Is Omicron Peaking in South Africa?

  • Public health experts say the virus is too unpredictable to determine whether the new variant is approaching a peak in South Africa or if cases will continue to increase.
  • South Africa reported a record number of new daily coronavirus cases on Wednesday, indicating that the fourth wave may be far from over.
  • Though the Delta waves lasted, on average, about 2 months, Omicron is a new variant with different traits.

Omicron was first detected in South Africa about a month ago and quickly triggered a surge of new but mostly milder infections.

Some epidemiologists suspect cases may be plateauing in the region and that Omicron may be nearing its peak in South Africa.

But many public health experts say the virus is too unpredictable to determine whether the new variant is approaching a peak in South Africa or if cases will continue to increase.

On Wednesday, South Africa reported a record number of new daily coronavirus cases, indicating that the fourth wave may be far from over.

The coronavirus has shown us time and time again that it’s near impossible to predict what comes next.

“The only thing that’s certain is that Omicron is going to guarantee another winter wave of COVID,” said Andrew Noymer, PhD, a University of California Irvine epidemiologist and demographer who studies infectious diseases.

Dr. Philip Landrigan, a pediatrician, epidemiologist, and director of the Global Public Health Program at Boston College, says it’s very difficult to predict when a peak of infections will occur.

“You can make reasonable projections based on how rapidly the case counts are increasing [and] based on the heights of previous peaks — but it’s a fraught exercise,” Landrigan said.

There are many contributing factors that influence how a virus will behave in a population, including what season it is, how many people were previously infected with COVID and the percentage of the population that has been fully vaccinated and boosted.

Looking back at Delta, India experienced a peak in May.
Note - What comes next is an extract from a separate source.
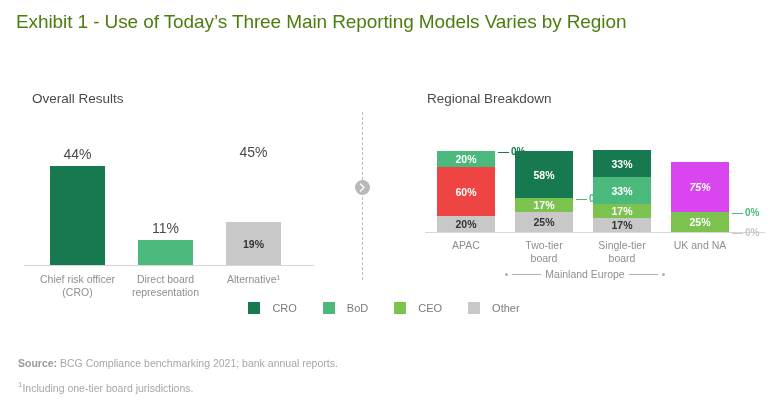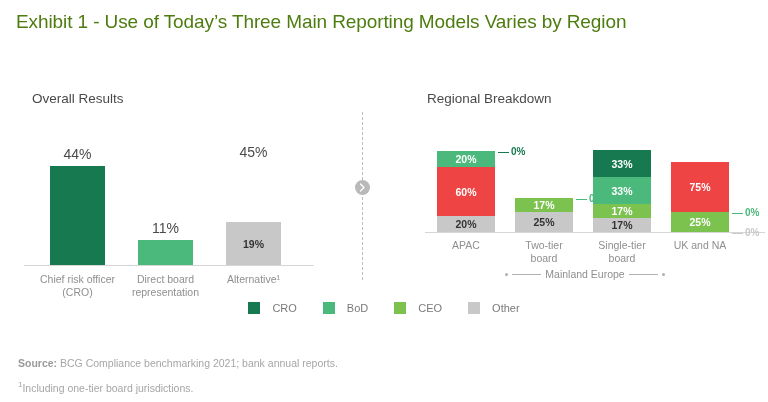"58%" div.seg { html: none -> <div>58%</div> }
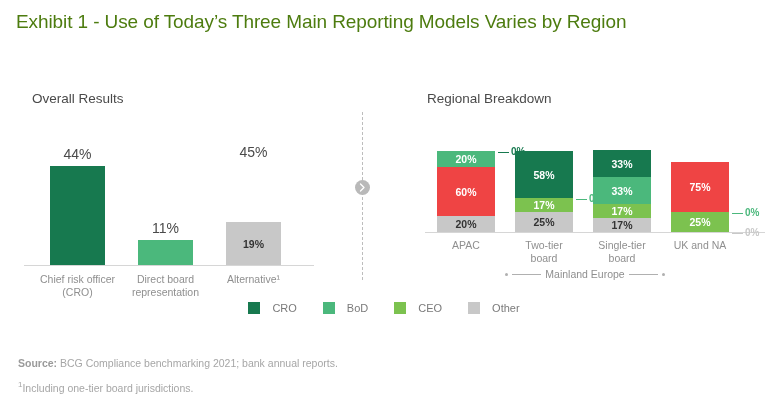"75%" div.seg { background: #ef4444 -> #d946ef; font-style: none -> italic }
Back in the United States, the first Delta cases were identified in March, but the Delta wave didn’t start to speed up until July.
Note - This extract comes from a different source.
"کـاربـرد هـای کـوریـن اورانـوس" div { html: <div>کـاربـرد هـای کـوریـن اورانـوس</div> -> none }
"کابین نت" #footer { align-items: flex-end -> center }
Though the Delta waves lasted, on average, about 2 months, Omicron is a new variant with different traits.

Different areas now have higher levels of immunity as a result of Delta infections and vaccinations, which will inevitably impact when Omicron cases will peak from place to place.

Delta continues to be the dominant variant in the United States, but many epidemiologists think Omicron will soon displace Delta.
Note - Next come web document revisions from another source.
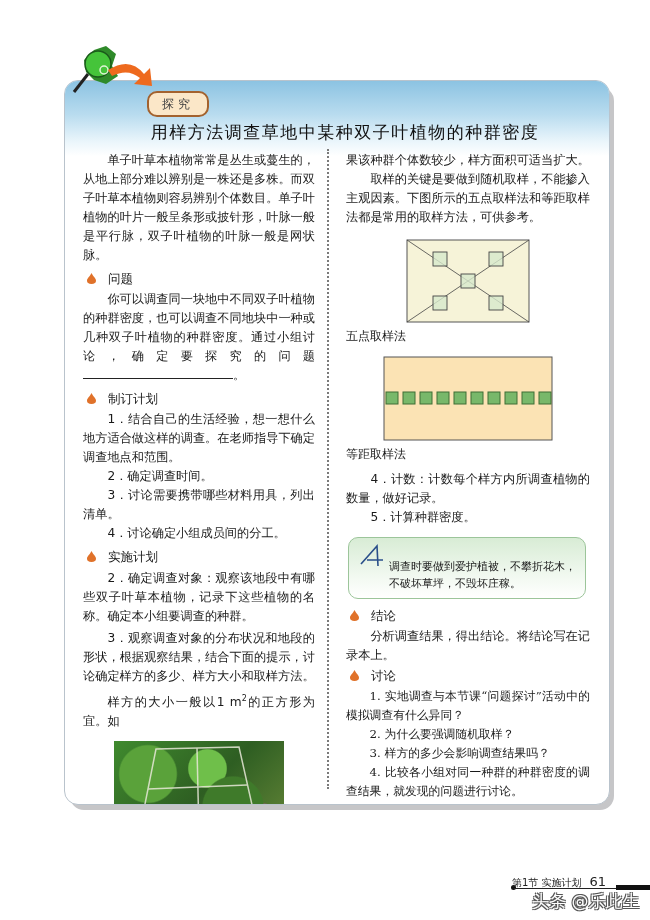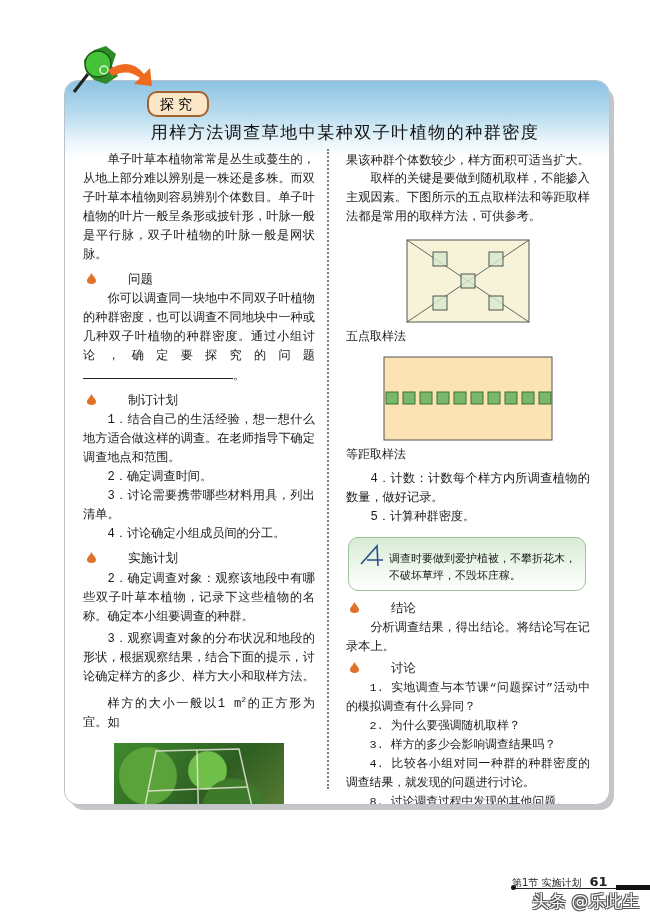"探究" .badge { color: #000000 -> #404040; font-size: 14px -> 12px }
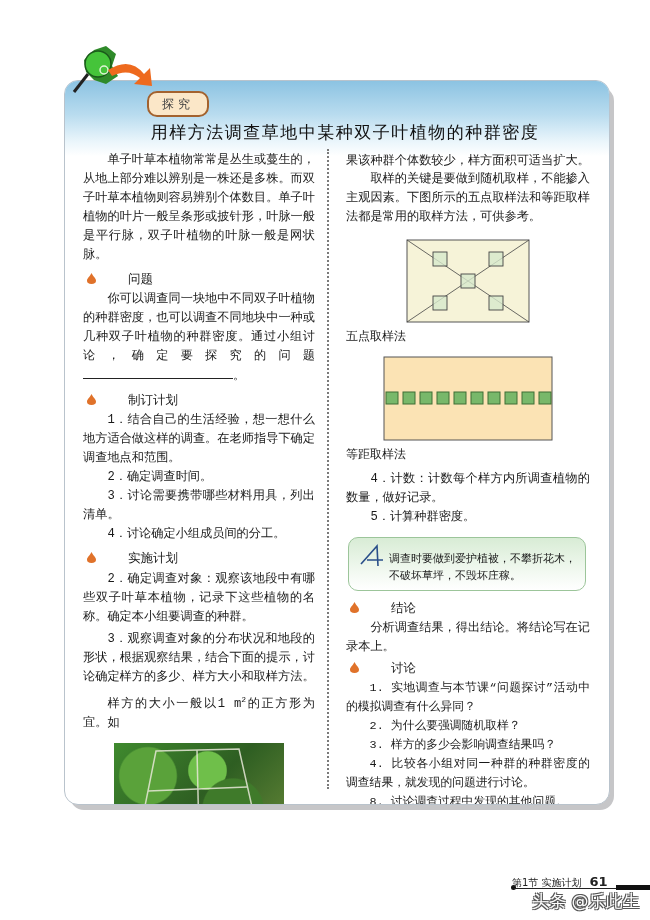"单子叶草本植物常常是丛生或蔓生的，从地上部分难以辨别是一株还是多株。而双子叶草本" .col p.ind { font-family: Liberation Mono, monospace -> none }
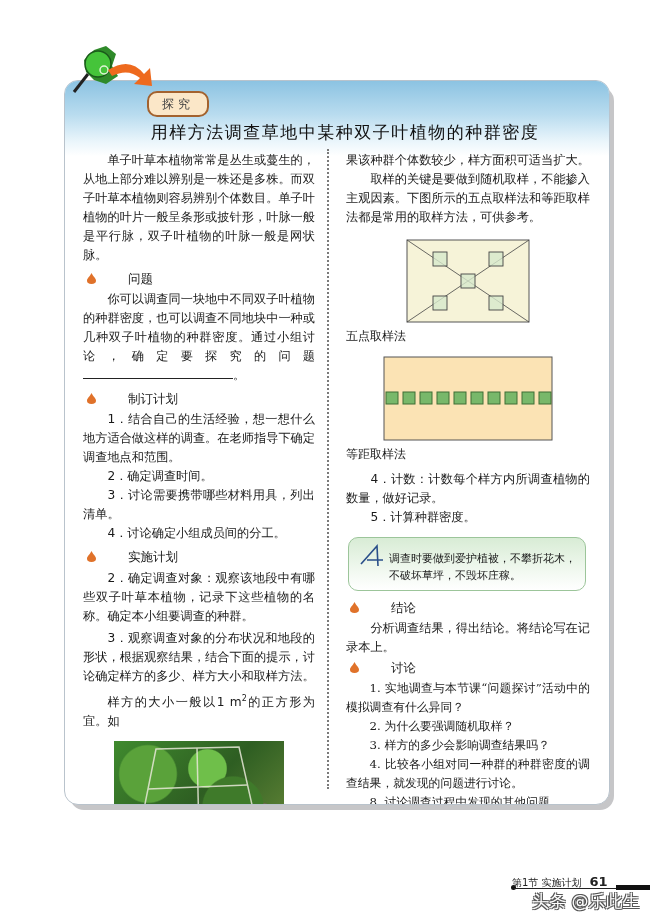"问题" .heading { gap: 20px -> none }
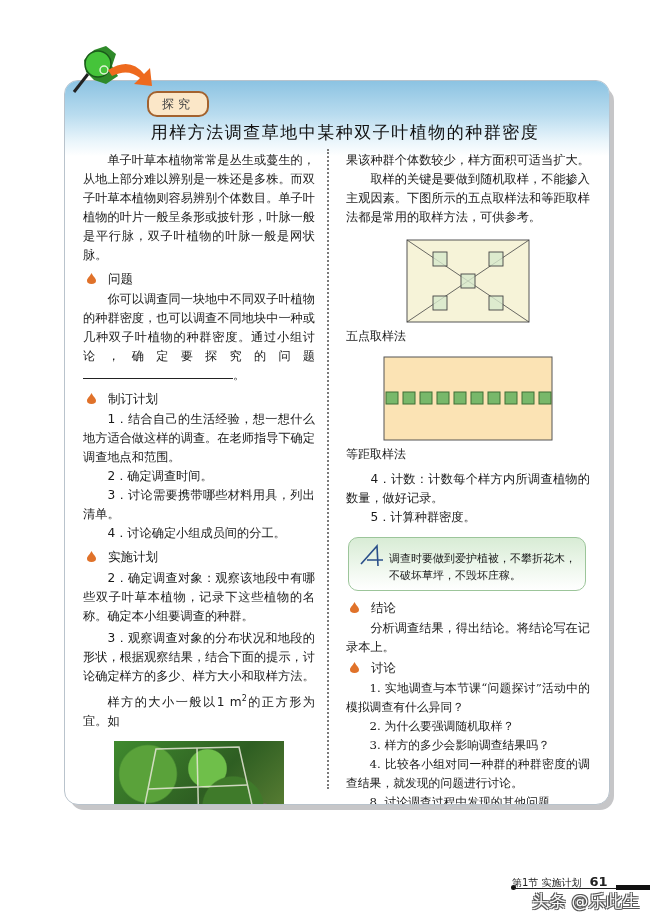"调查时要做到爱护植被，不攀折花木，不破坏草坪，不毁坏庄稼。" .tip { padding: 12px 8px 6px 40px -> 20px 8px 6px 40px }
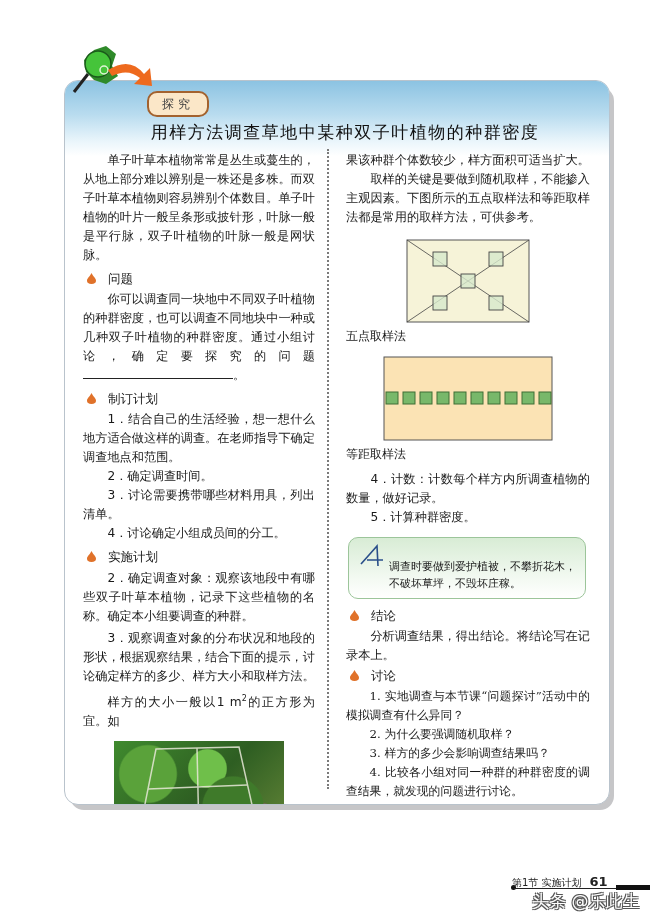"61" .footer .num { font-weight: bold -> normal }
Omicron appears to be more contagious than Delta, suggesting it will move more quickly through the population.

“The thing that I think is most key, in terms of the takeaway lesson for Omicron, is that it’s going to displace Delta,” Noymer said. “It’s outcompeting Delta — it’s not going to be a variant that fizzles.”

Noymer strongly believes Omicron will trigger a winter wave in the United States, largely fueled by an increase in breakthrough cases.

“We’ll see more breakthrough infections because it’s further from the vaccine, and we’ll see more cases in naive people,” Noymer said.

When a peak will happen in the United States is unclear, but some public health officials suspect Omicron will surge, then peak, sometime in January.

That said, it’s possible that some areas may continue to be hard-hit by Delta, while others get slammed by Omicron.

“The U.S. is a big country with a lot of regional variation,” says Landrigan.

Furthermore, what happens in South Africa may not necessarily occur in other regions due to the differences in seasonality and immunity from vaccinations and prior infection.

In order to better understand the impact Omicron will have on the pandemic, Landrigan is monitoring three things: how contagious Omicron is, the severity of illness it causes, and whether it’s able to evade some of the protection conferred by the vaccines.

The answer to the first question — whether Omicron is more contagious than Delta — appears to be a resounding yes, says Landrigan.

Omicron does not appear to cause more severe illness compared to Delta — if anything, it seems to cause milder symptoms.

The third question — whether or not Omicron evades the vaccines — has yet to be answered.

In generally healthy people, two doses of the vaccine appear to provide strong protection against severe disease, hospitalization, and death. A booster shot can enhance protection so that the chances of contracting a mild or asymptomatic infection are low.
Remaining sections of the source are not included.